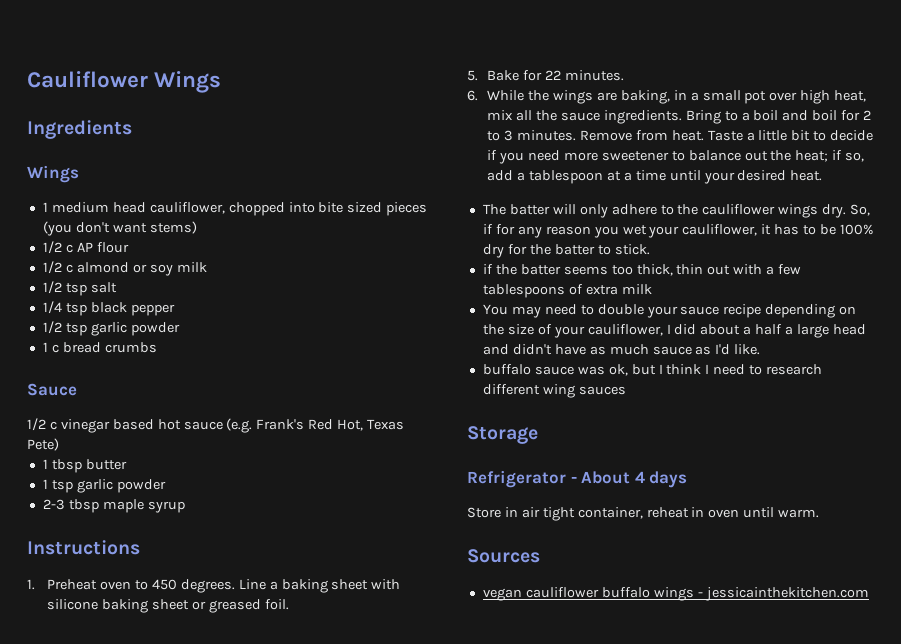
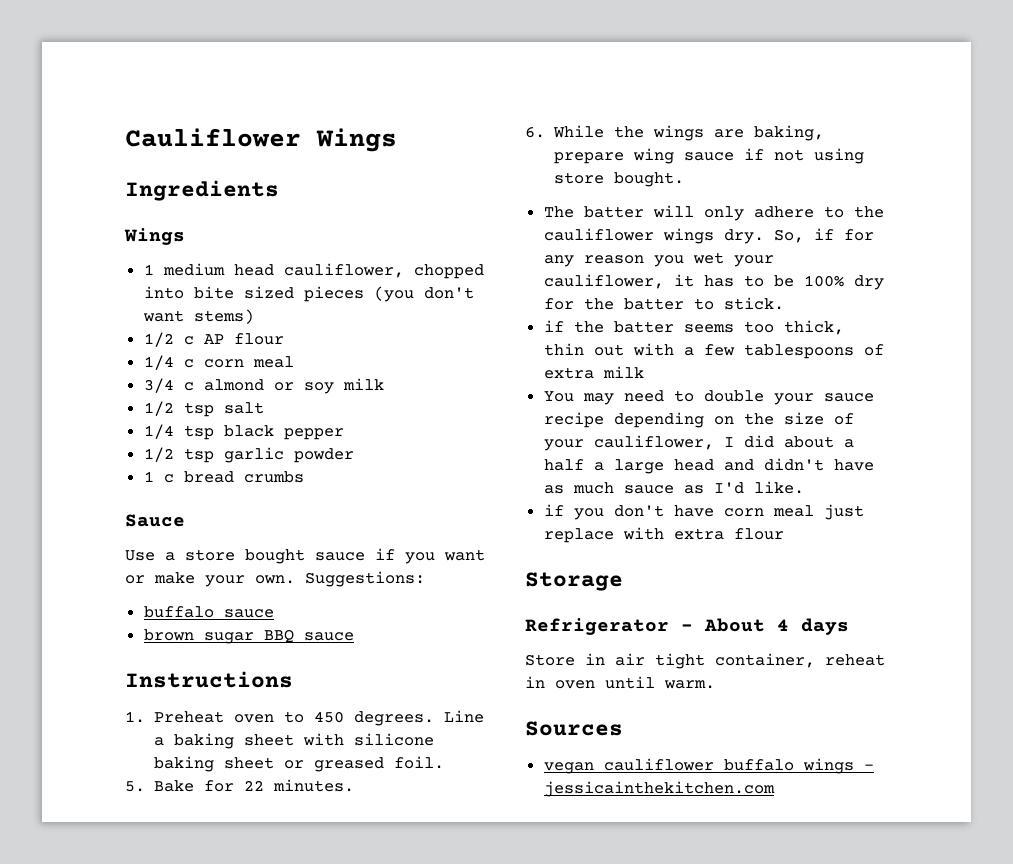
[42,261,62,274] 1/2 -> [143,355,294,370] [143,378,174,393] 1/4 c corn meal // 3/4
[27,418,405,433] [27,438,59,451] [42,459,127,473] [42,479,166,493] [42,499,185,513] 1/2 c vinegar based hot sauce (e.g. Frank's Red Hot, Texas Pete) // 1 tbsp butter // 1 tsp garlic powder // 2-3 tbsp maple syrup -> [125,548,485,564] [125,571,425,587] [143,606,274,618] [143,629,354,644] Use a store bought sauce if you want or make your own. Suggestions: // buffalo sauce // brown sugar BBQ sauce
[673,90,867,104] [487,110,872,124] [487,130,874,141] [487,150,865,164] [487,170,823,184] in a small pot over high heat, mix all the sauce ingredients. Bring to a boil and boil for 2 to 3 minutes. Remove from heat. Taste a little bit to decide if you need more sweetener to balance out the heat; if so, add a tablespoon at a time until your desired heat. -> [553,148,864,164] [553,172,684,187] prepare wing sauce if not using store bought.
[482,364,823,376] [482,384,626,398] buffalo sauce was ok, but I think I need to research different wing sauces -> [543,504,864,520] [543,527,784,543] if you don't have corn meal just replace with extra flour

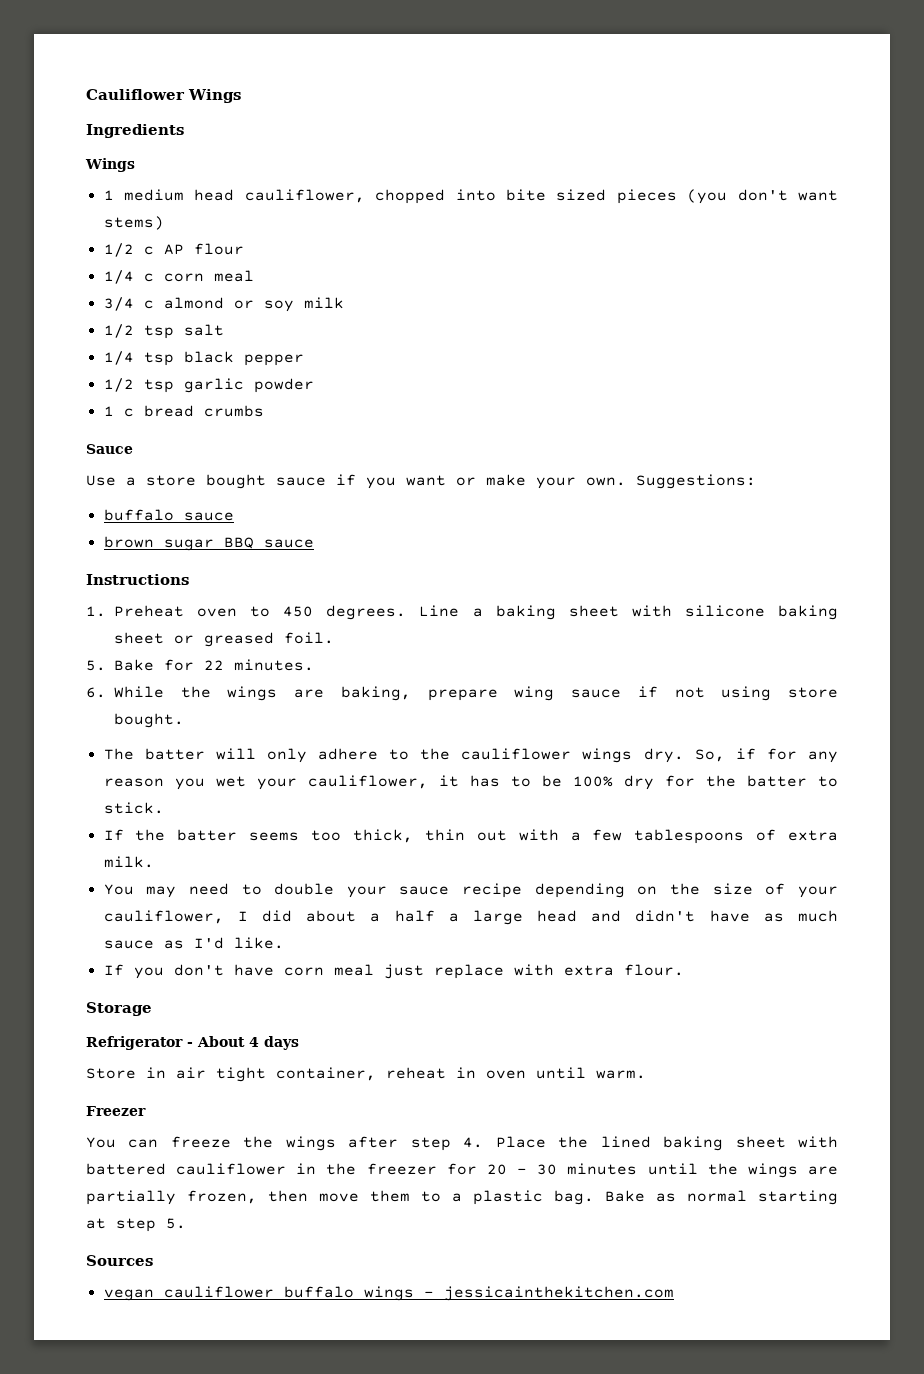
[543,320,564,332] if -> [103,829,124,841] If
[602,366,644,378] milk -> [103,856,154,868] milk.
[543,504,564,516] if -> [103,964,124,976] If
[733,528,784,540] flour -> [623,964,684,976] flour.
(715, 684) none -> [86,1106,146,1116] [86,1136,838,1151] [86,1163,838,1178] [86,1190,838,1205] [86,1218,186,1232] // Freezer // You can freeze the wings after step 4. Place the lined baking sheet with battered cauliflower in the freezer for 20 - 30 minutes until the wings are partially frozen, then move them to a plastic bag. Bake as normal starting at step 5.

****************

How many lines in the records above contain the string "until"? State the number and nothing more.

▶ _The completed task_
2